== DATASET ==

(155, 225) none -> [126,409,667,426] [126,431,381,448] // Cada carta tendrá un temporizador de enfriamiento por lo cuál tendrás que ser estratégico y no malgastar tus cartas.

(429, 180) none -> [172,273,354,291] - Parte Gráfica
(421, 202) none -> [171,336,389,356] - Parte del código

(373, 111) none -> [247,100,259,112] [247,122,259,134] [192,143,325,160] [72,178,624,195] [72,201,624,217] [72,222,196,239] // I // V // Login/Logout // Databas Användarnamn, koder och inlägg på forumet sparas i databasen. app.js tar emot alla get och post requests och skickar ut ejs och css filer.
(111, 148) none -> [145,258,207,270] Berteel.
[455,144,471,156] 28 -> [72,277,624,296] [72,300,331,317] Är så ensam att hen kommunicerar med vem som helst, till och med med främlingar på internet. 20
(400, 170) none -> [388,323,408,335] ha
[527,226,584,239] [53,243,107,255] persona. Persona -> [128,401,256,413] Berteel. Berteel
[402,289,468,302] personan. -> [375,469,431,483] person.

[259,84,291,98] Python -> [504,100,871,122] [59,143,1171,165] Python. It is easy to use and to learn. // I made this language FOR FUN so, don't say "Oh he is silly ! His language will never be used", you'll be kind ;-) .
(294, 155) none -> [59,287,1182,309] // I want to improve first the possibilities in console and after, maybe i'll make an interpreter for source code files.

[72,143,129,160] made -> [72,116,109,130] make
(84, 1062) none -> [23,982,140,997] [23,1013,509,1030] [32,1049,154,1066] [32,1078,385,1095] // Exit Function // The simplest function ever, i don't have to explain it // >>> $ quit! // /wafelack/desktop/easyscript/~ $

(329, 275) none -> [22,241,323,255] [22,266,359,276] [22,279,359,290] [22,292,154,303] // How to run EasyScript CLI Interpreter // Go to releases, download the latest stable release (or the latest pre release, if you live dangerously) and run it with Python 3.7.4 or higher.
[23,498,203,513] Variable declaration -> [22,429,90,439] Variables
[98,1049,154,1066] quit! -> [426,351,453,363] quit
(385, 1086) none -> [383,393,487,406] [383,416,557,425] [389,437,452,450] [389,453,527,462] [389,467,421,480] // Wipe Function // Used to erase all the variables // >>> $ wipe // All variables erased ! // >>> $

===

◆ **AIM OF THE TASK**: Write out every entry above, word for word.

◆ **ANSWER BELOW**:
(155, 225) none -> [126,409,667,426] [126,431,381,448] // Cada carta tendrá un temporizador de enfriamiento por lo cuál tendrás que ser estratégico y no malgastar tus cartas.

(429, 180) none -> [172,273,354,291] - Parte Gráfica
(421, 202) none -> [171,336,389,356] - Parte del código

(373, 111) none -> [247,100,259,112] [247,122,259,134] [192,143,325,160] [72,178,624,195] [72,201,624,217] [72,222,196,239] // I // V // Login/Logout // Databas Användarnamn, koder och inlägg på forumet sparas i databasen. app.js tar emot alla get och post requests och skickar ut ejs och css filer.
(111, 148) none -> [145,258,207,270] Berteel.
[455,144,471,156] 28 -> [72,277,624,296] [72,300,331,317] Är så ensam att hen kommunicerar med vem som helst, till och med med främlingar på internet. 20
(400, 170) none -> [388,323,408,335] ha
[527,226,584,239] [53,243,107,255] persona. Persona -> [128,401,256,413] Berteel. Berteel
[402,289,468,302] personan. -> [375,469,431,483] person.

[259,84,291,98] Python -> [504,100,871,122] [59,143,1171,165] Python. It is easy to use and to learn. // I made this language FOR FUN so, don't say "Oh he is silly ! His language will never be used", you'll be kind ;-) .
(294, 155) none -> [59,287,1182,309] // I want to improve first the possibilities in console and after, maybe i'll make an interpreter for source code files.

[72,143,129,160] made -> [72,116,109,130] make
(84, 1062) none -> [23,982,140,997] [23,1013,509,1030] [32,1049,154,1066] [32,1078,385,1095] // Exit Function // The simplest function ever, i don't have to explain it // >>> $ quit! // /wafelack/desktop/easyscript/~ $

(329, 275) none -> [22,241,323,255] [22,266,359,276] [22,279,359,290] [22,292,154,303] // How to run EasyScript CLI Interpreter // Go to releases, download the latest stable release (or the latest pre release, if you live dangerously) and run it with Python 3.7.4 or higher.
[23,498,203,513] Variable declaration -> [22,429,90,439] Variables
[98,1049,154,1066] quit! -> [426,351,453,363] quit
(385, 1086) none -> [383,393,487,406] [383,416,557,425] [389,437,452,450] [389,453,527,462] [389,467,421,480] // Wipe Function // Used to erase all the variables // >>> $ wipe // All variables erased ! // >>> $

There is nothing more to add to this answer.